Program of Thoughts Prompting: Disentangling Computation from Reasoning for Numerical Reasoning Tasks (2211.12588v4)

Published 22 Nov 2022 in cs.CL and cs.AI

Abstract: Recently, there has been significant progress in teaching LLMs to perform step-by-step reasoning to solve complex numerical reasoning tasks. Chain-of-thoughts prompting (CoT) is by far the state-of-art method for these tasks. CoT uses LLMs to perform both reasoning and computation in the multi-step thought' process. To disentangle computation from reasoning, we proposeProgram of Thoughts' (PoT), which uses LLMs (mainly Codex) to express the reasoning process as a program. The computation is relegated to an external computer, which executes the generated programs to derive the answer. We evaluate PoT on five math word problem datasets (GSM, AQuA, SVAMP, TabMWP, MultiArith) and three financial-QA datasets (FinQA, ConvFinQA, TATQA) for both few-shot and zero-shot setups. Under both few-shot and zero-shot settings, PoT can show an average performance gain over CoT by around 12\% across all the evaluated datasets. By combining PoT with self-consistency decoding, we can achieve SoTA performance on all math problem datasets and near-SoTA performance on financial datasets. All of our data and code are released in Github https://github.com/wenhuchen/Program-of-Thoughts

Citations (610)

View on Semantic Scholar

Summary

The paper demonstrates that decoupling computation from reasoning via the Program of Thoughts improves numerical accuracy by around 12% over traditional methods.
It introduces a method where language models generate both natural language descriptions and programming code, delegating arithmetic to an external interpreter.
The approach shows robust performance across diverse datasets, including math and financial reasoning tasks, and paves the way for advanced AI applications.

Program of Thoughts Prompting: Disentangling Computation from Reasoning for Numerical Reasoning Tasks

The paper "Program of Thoughts Prompting: Disentangling Computation from Reasoning for Numerical Reasoning Tasks" investigates the limitations of conventional LLMs in handling complex numerical reasoning tasks and introduces a novel approach termed "Program of Thoughts" (PoT). Leveraging LLMs such as Codex, PoT succeeds in decoupling computation from reasoning by using LLMs to express reasoning in the form of programming code, thus relegating the actual computation to an external program interpreter like Python.

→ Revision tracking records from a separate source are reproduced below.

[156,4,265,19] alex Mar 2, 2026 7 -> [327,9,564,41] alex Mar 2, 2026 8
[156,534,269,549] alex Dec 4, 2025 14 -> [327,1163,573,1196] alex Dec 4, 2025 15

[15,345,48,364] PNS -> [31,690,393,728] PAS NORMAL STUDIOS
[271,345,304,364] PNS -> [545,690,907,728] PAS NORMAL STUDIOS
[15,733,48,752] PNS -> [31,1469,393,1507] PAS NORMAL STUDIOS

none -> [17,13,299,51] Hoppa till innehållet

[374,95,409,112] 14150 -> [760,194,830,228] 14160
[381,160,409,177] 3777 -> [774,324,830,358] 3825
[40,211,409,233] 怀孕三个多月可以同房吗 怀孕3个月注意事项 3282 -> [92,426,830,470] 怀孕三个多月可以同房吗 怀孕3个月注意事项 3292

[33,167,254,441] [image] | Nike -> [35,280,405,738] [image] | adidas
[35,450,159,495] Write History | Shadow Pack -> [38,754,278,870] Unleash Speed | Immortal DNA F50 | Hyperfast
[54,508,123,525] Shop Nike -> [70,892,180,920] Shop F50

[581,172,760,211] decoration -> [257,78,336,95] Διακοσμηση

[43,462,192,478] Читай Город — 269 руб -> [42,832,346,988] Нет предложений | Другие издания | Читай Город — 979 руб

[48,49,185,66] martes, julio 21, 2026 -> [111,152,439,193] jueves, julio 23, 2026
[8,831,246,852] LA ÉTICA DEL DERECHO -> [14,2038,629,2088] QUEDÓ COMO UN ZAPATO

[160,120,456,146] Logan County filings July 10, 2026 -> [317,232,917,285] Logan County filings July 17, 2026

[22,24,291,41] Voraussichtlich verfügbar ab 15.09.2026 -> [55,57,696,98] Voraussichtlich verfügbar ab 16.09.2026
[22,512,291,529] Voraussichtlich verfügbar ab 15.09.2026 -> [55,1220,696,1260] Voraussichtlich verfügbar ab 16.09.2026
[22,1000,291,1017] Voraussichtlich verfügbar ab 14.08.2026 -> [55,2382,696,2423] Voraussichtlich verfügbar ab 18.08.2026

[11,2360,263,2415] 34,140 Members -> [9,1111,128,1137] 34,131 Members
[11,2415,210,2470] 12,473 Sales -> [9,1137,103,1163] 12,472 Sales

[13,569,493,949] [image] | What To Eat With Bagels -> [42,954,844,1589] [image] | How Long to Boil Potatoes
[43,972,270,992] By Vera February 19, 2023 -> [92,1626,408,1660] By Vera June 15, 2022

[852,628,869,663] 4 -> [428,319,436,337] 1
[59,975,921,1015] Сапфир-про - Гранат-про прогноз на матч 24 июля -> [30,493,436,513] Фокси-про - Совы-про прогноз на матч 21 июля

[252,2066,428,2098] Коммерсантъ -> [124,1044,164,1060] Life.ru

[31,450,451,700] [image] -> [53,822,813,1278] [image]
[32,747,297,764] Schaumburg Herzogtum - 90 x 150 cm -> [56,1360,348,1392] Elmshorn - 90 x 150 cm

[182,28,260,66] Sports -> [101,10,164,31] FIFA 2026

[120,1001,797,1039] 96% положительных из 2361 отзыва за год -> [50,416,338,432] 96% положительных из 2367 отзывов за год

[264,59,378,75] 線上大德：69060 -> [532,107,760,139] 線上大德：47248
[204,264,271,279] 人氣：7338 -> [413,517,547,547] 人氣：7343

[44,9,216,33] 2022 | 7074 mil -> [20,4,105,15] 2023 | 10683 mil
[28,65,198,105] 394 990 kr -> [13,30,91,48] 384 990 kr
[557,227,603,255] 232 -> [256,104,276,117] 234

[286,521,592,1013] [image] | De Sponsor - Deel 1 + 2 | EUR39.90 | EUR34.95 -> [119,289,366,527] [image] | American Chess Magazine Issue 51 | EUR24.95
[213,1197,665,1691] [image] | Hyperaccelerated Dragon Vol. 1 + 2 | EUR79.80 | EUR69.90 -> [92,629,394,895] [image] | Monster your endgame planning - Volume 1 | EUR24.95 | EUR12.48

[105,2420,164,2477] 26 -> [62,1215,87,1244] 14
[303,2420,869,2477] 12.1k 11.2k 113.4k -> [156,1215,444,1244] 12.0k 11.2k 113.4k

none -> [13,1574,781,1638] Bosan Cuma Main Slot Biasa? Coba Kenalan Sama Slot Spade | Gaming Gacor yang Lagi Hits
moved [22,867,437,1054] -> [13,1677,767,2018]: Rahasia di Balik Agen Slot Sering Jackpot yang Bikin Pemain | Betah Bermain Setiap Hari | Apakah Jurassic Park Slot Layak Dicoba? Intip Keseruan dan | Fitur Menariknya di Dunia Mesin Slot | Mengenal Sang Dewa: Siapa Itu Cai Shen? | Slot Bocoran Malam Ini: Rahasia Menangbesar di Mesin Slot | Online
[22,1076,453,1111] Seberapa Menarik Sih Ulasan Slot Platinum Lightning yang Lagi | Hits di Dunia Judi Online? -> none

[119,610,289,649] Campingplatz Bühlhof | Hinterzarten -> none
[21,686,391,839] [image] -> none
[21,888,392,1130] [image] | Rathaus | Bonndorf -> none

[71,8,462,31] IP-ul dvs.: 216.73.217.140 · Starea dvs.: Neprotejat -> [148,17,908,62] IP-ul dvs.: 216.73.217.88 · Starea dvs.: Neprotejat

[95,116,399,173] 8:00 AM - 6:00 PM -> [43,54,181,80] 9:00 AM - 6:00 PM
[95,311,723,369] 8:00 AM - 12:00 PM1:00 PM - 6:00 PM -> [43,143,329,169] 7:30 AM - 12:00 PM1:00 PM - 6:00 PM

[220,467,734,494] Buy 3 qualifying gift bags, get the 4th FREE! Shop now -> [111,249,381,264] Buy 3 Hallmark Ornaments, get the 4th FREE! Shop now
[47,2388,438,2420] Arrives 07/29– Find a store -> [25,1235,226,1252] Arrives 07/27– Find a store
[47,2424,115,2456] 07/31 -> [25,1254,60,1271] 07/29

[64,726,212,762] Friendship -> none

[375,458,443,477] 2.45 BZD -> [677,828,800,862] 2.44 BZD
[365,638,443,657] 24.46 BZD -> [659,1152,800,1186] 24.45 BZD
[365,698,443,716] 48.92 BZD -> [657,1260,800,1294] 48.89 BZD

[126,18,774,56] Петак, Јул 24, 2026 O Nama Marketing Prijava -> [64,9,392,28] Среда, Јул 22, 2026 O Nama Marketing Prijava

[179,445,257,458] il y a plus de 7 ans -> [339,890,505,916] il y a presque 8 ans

Research Context and Motivation

The motivation for this paper stems from the inherent limitations observed in LLMs when they attempt numerical calculations, especially with large numbers or complicated mathematical expressions. Traditional methods like Chain-of-Thought (CoT) require LLMs to perform both reasoning and computation, often leading to arithmetic errors, inefficiency in expressing iterative processes, and difficulty in solving complex equations.

Methodology

The authors introduce PoT as a refined prompting technique where the LLMs generate both natural language descriptions and programming language statements to reason through problems, delegating computation to an interpreter. This approach effectively leverages LLMs' language capabilities for reasoning while relying on precise computational execution by interpreters for arithmetic tasks. The paper makes the case that this separation enables more robust and accurate handling of numerical reasoning tasks, particularly in few-shot and zero-shot settings.

Evaluation

The effectiveness of PoT was evaluated across several datasets, including math word problem subsets like GSM8K and financial-QA datasets such as FinQA. The results indicate a substantial performance gain with PoT outperforming CoT by approximately 12% in zero-shot settings, and even better in few-shot contexts. When combined with self-consistency decoding, PoT achieves state-of-the-art results on several datasets.

Key Findings

Several significant findings emerge from the paper:

Improved Accuracy: PoT demonstrates an average performance improvement over CoT of around 12% across diverse datasets, highlighting the enhanced accuracy in dealing with numerical tasks.
Efficiency in Iterative Processes: By allowing the external interpreter to handle iteration and complex calculations, PoT addresses inefficiencies and limitations traditionally faced by LLMs in these areas.
Generality Across Datasets: The approach was effective across a range of problem types, including both math and financial reasoning tasks, indicating a robust generalization capability.

Implications and Future Directions

The decoupling technique proposed through PoT opens doors to new applications in AI that require both reasoning and computation. Practically, this approach can be beneficial in real-world applications such as financial analysis, engineering simulations, and mathematical education tools.

Theoretical implications include a reassessment of the roles LLMs play in problem-solving tasks, encouraging a division of labor between symbolic reasoning and computation. Future work could explore enhancing transparency and error diagnosis in PoT-generated programs, or integrating more sophisticated programming capabilities to handle broader reasoning contexts.

Overall, this paper presents a significant step forward in improving numerical reasoning tasks using AI, and it suggests a promising direction for the integration of symbolic reasoning systems with contemporary machine learning models.